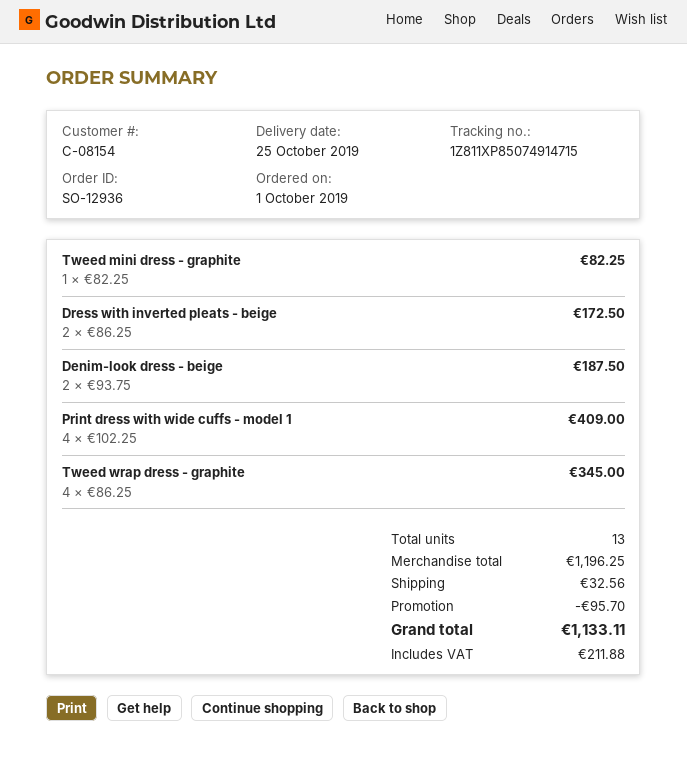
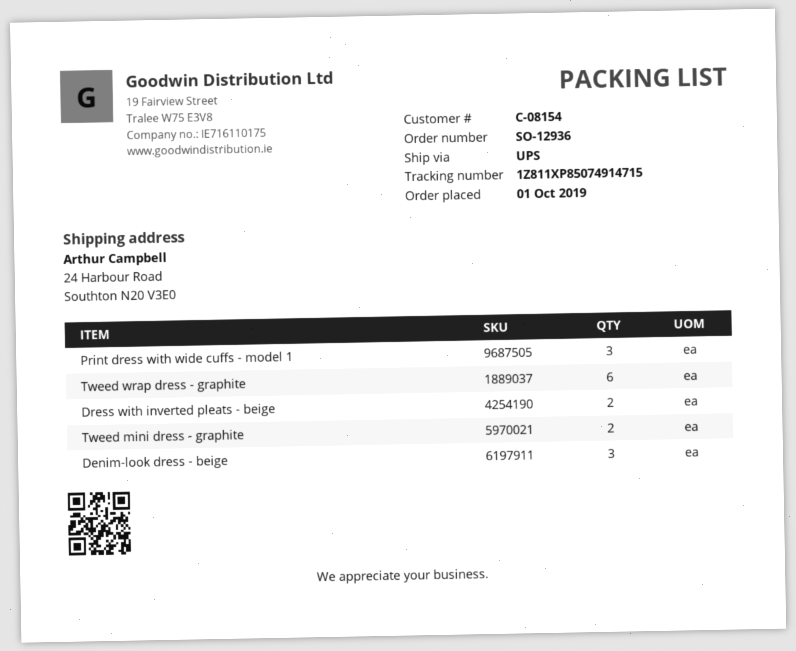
Tweed mini dress - graphite: 1 -> 2
Denim-look dress - beige: 2 -> 3
Print dress with wide cuffs - model 1: 4 -> 3
Tweed wrap dress - graphite: 4 -> 6

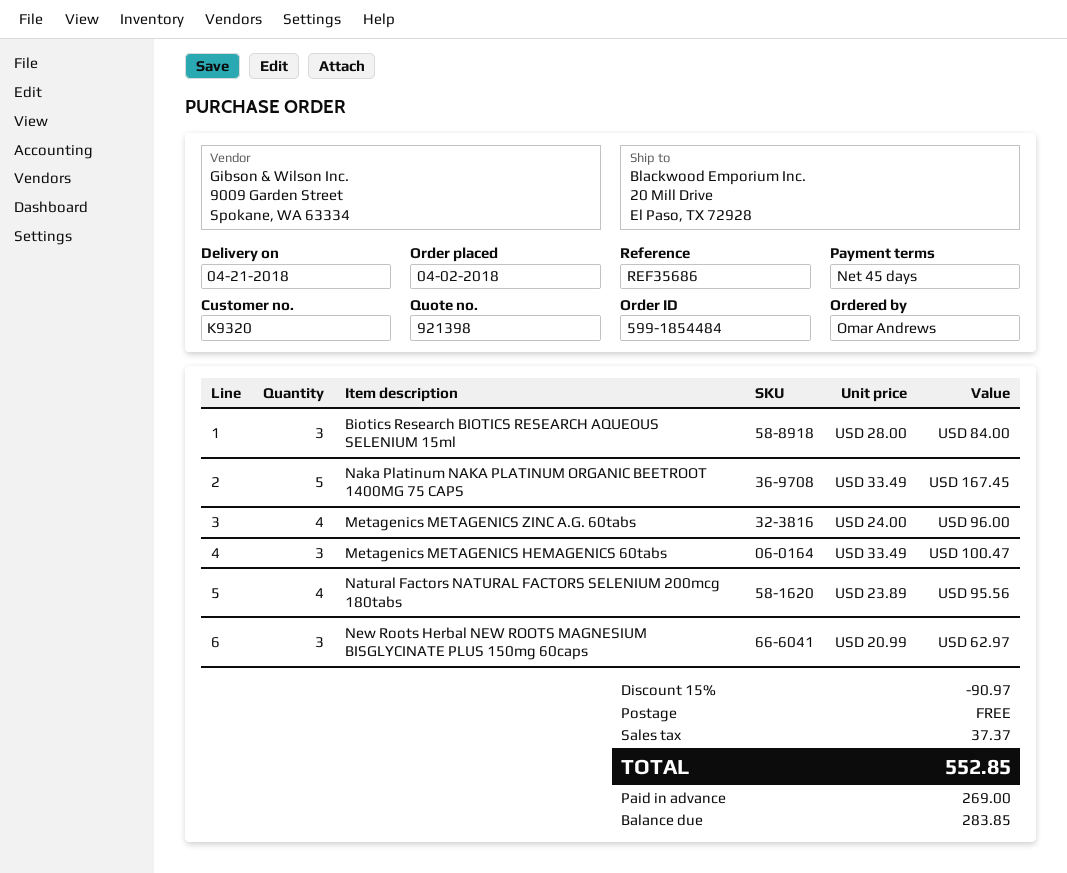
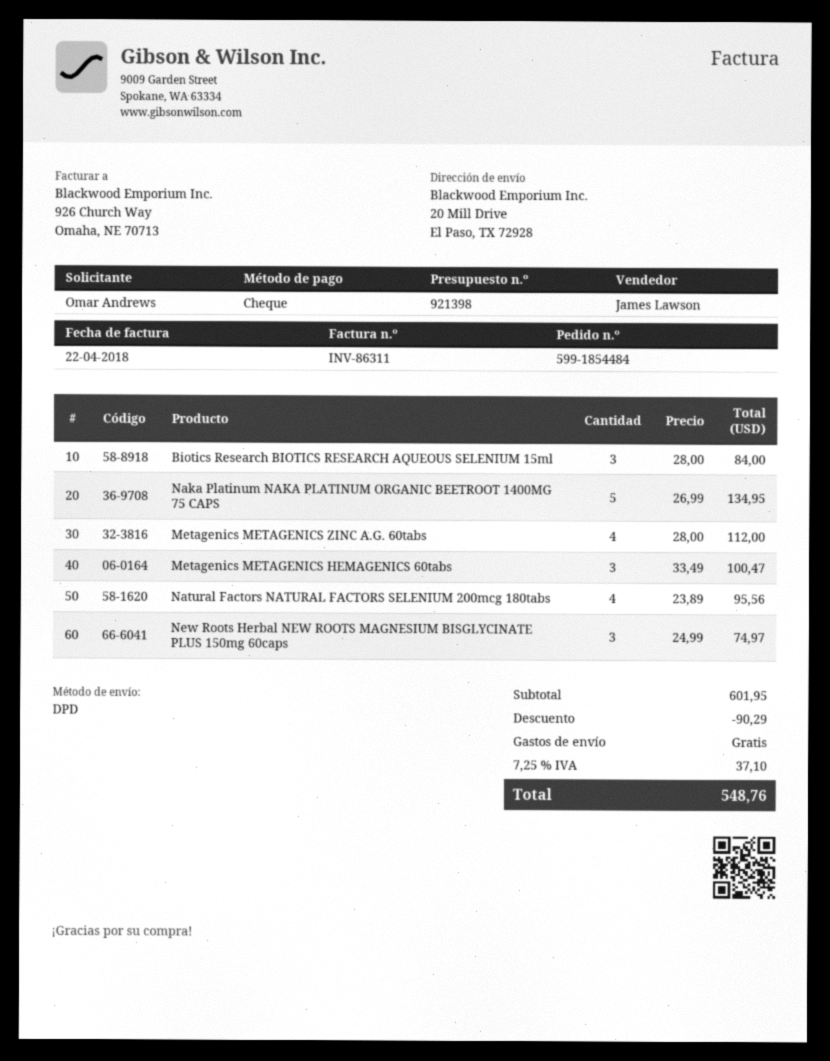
Naka Platinum NAKA PLATINUM ORGANIC BEETROOT 1400MG 75 CAPS: 5 x 33.49 = 167.45 -> 5 x 26.99 = 134.95
Metagenics METAGENICS ZINC A.G. 60tabs: 4 x 24.00 = 96.00 -> 4 x 28.00 = 112.00
New Roots Herbal NEW ROOTS MAGNESIUM BISGLYCINATE PLUS 150mg 60caps: 3 x 20.99 = 62.97 -> 3 x 24.99 = 74.97
discount: 90.97 -> 90.29
tax: 37.37 -> 37.10
total: 552.85 -> 548.76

** PROBLEM DETAILS **
The line with "discount: 90.97 -> 90.29", the last line of the data above, and every line between them should be duplicated exactly, with nothing else.

** SOLUTION BELOW **
discount: 90.97 -> 90.29
tax: 37.37 -> 37.10
total: 552.85 -> 548.76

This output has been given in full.